### Data for this task
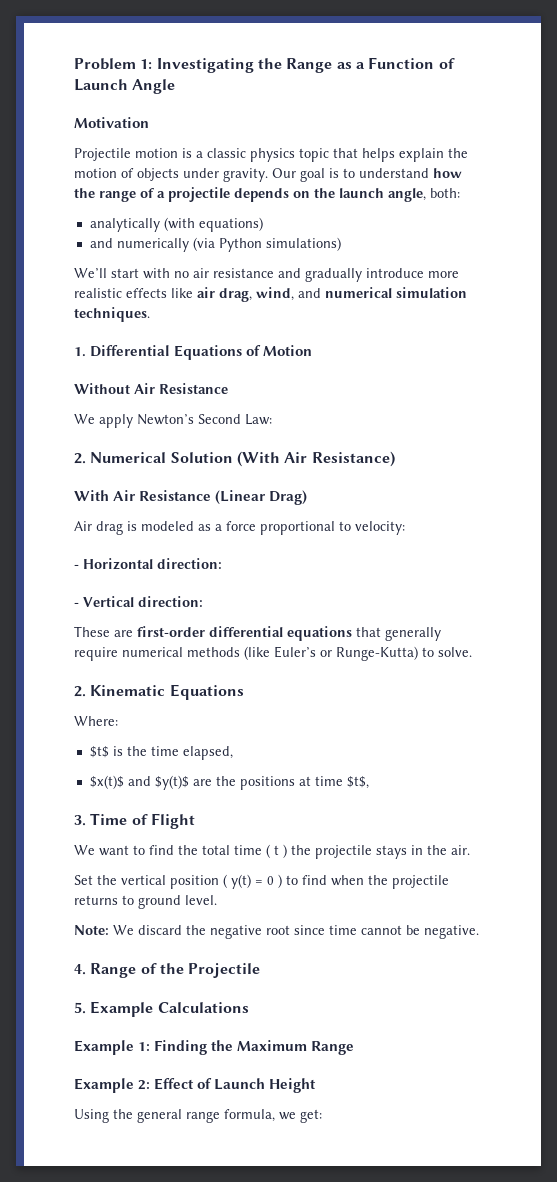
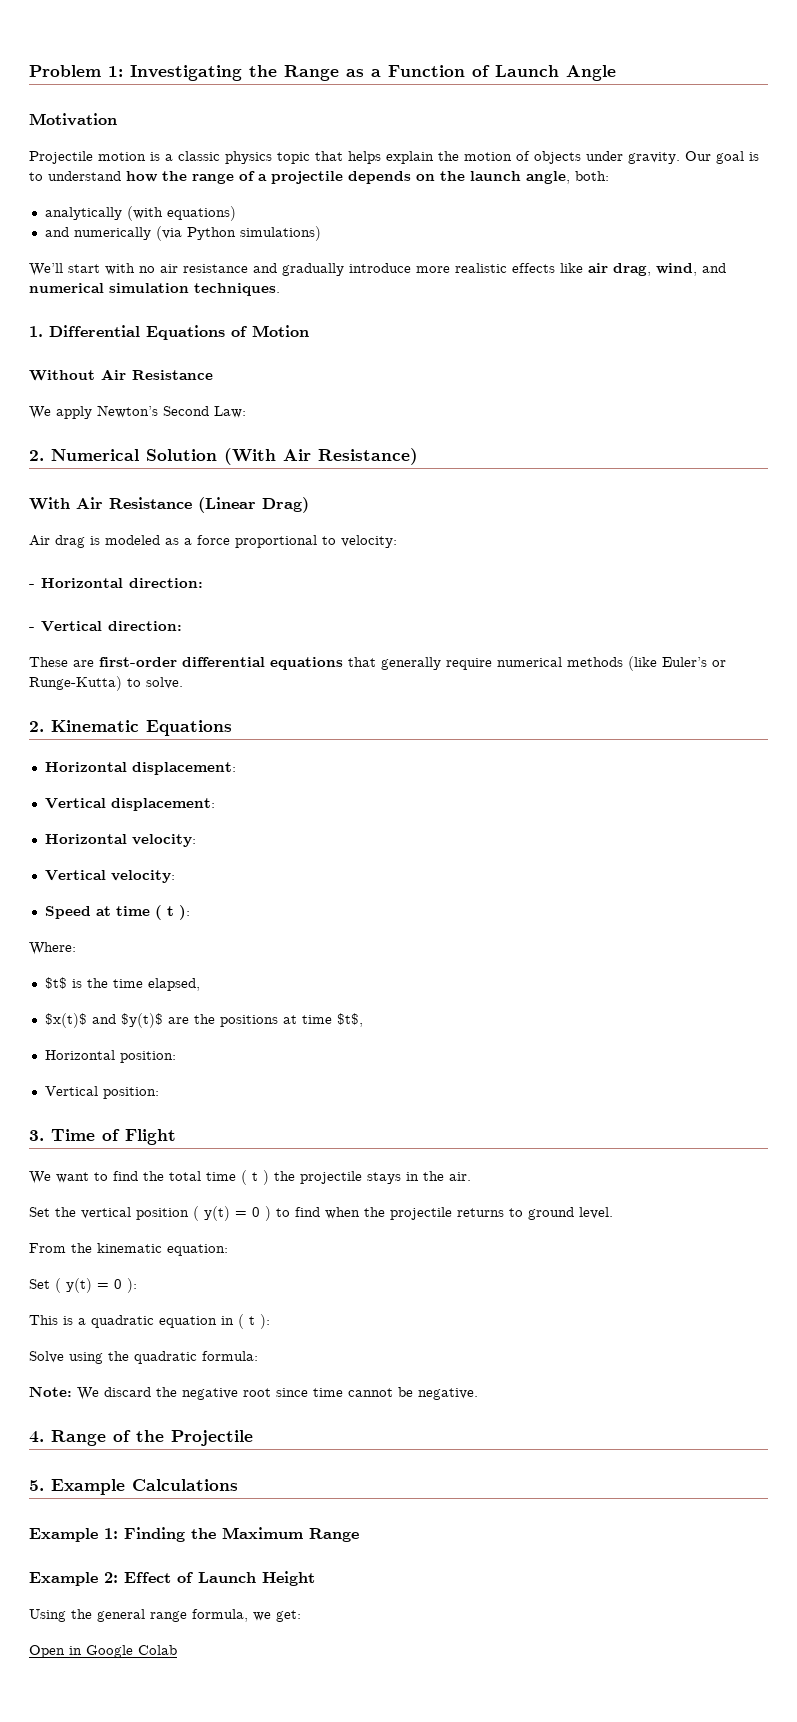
+ Horizontal displacement:
+ Vertical displacement:
+ Horizontal velocity:
+ Vertical velocity:
+ Speed at time ( t ):
+ Horizontal position:
+ Vertical position:
+ From the kinematic equation:
+ Set ( y(t) = 0 ):
+ This is a quadratic equation in ( t ):
+ Solve using the quadratic formula:
+ Open in Google Colab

### What you will do
Lines from the records above that hold "equation" are the ones to list.

### Reply to the exercise
+ From the kinematic equation:
+ This is a quadratic equation in ( t ):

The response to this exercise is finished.